We have a portfolio of policies with a shared smoothing mechanism between policies. For this portfolio there are policies where the BSCR can increase while the nBSCR decreases, or vice-versa. This happens as some policies might receive a bit more of the shared loss-absorbing buffer in a stress scenario than they did in the base scenario, even if their BEL without FDB increases. This could then realistically lead to BSCR>0 and nBSCR0 could then happen for other policies. For the portfolio as a whole the situation would not arise as the smoothing only happens between the policies of the portfolio.

This means that applying the condition to individual policies will lead to a misstatement of the stress for the portfolio as a whole.

In this situation, how should the requirement be handled? Should it be applied to the closed portfolio as a whole, in order to capture and not overstate the smoothing mechanism?

EIOPA answer

As Article 138 of Delegated Regulation 2015/35 (DR) on the longevity risk sub-module is phrased in an analogous manner to Article 137 DR on the mortality risk sub-module, the considerations of Q&A 462 can indeed be transferred to longevity risk.
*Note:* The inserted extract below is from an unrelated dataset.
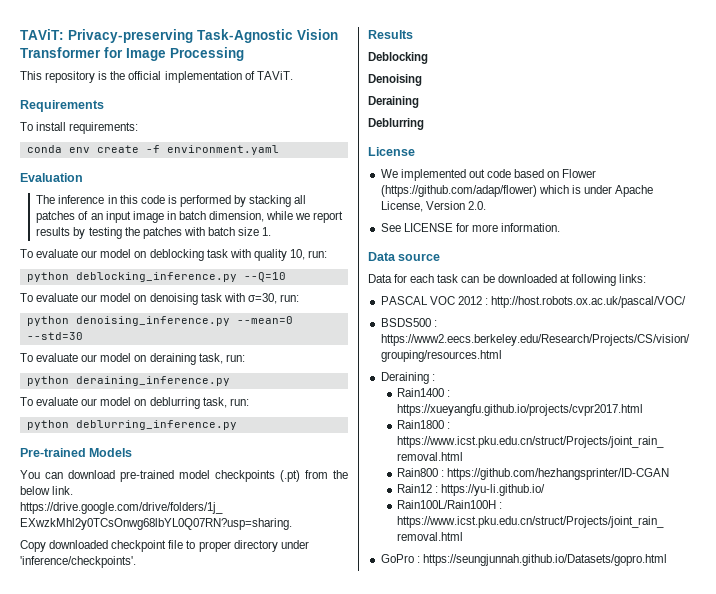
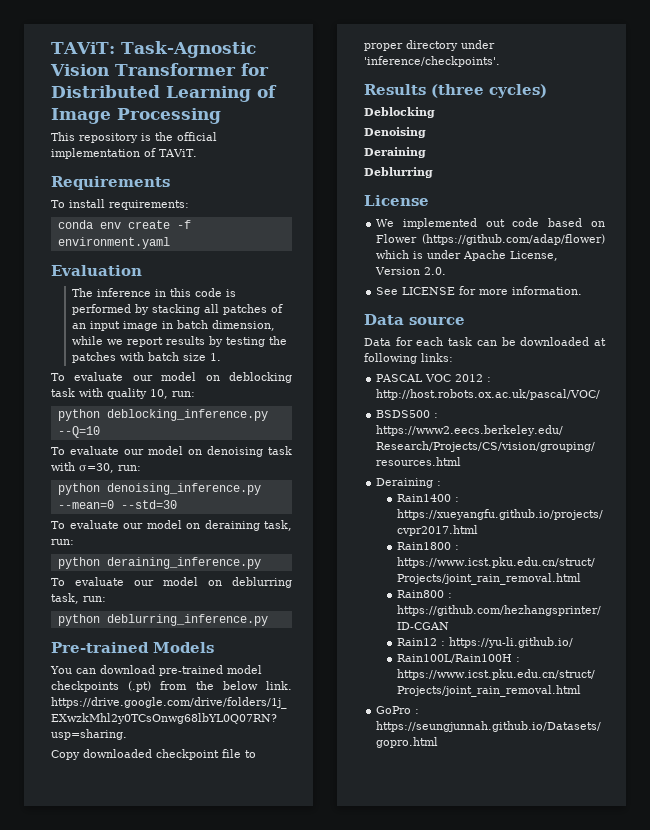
[68,29,193,43] Privacy-preserving -> (115, 48) none
(123, 52) none -> [51,85,277,102] Distributed Learning of
(413, 34) none -> [431,84,547,98] (three cycles)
That means the change in mortality rates shall in both cases be applied only to those policies for which this change leads to an increase of technical provisions without the risk margin and gross of reinsurance. 

Furthermore, in general the same policies should be selected when assessing the impact of the stress excluding and including changes to the future discretionary benefits (FDB).

The following answer is based on the assumption that the smoothing mechanism relates to the determination of FDB.

As per Article 206(3) DR, the calculation of FDB should reflect all legal, regulatory or contractual restrictions. This means that the full impact of the smoothing mechanism on all policies should be taken into account in that calculation.

Therefore the sequencing that should be followed for longevity risk is:

  • Step 1: apply the longevity shock to all policies and calculate the best estimate gross of reinsurance, excluding changes to the FDB, and thus also excluding the smoothing mechanism
  • Step 2: select those policies where the longevity shock has increased the best estimate
  • Step 3: perform a scenario where the longevity shock is applied only those policies
  • Step 4: take into account the impact of the scenario on FDB including the smoothing mechanism in relation to all policies
  • Step 5: calculate BSCR from Step 3 and nBSCR from Step 4.

Where the result of Step 1 and Step 3 calculations need to be estimatedbased on fixed FDB because changes of FDB are an integral part of the valuation model, this estimation should be performed in a prudent and proportionate manner.  

The same approach should be applied to mortality risk.

Q&A 1523 will be revised accordingly.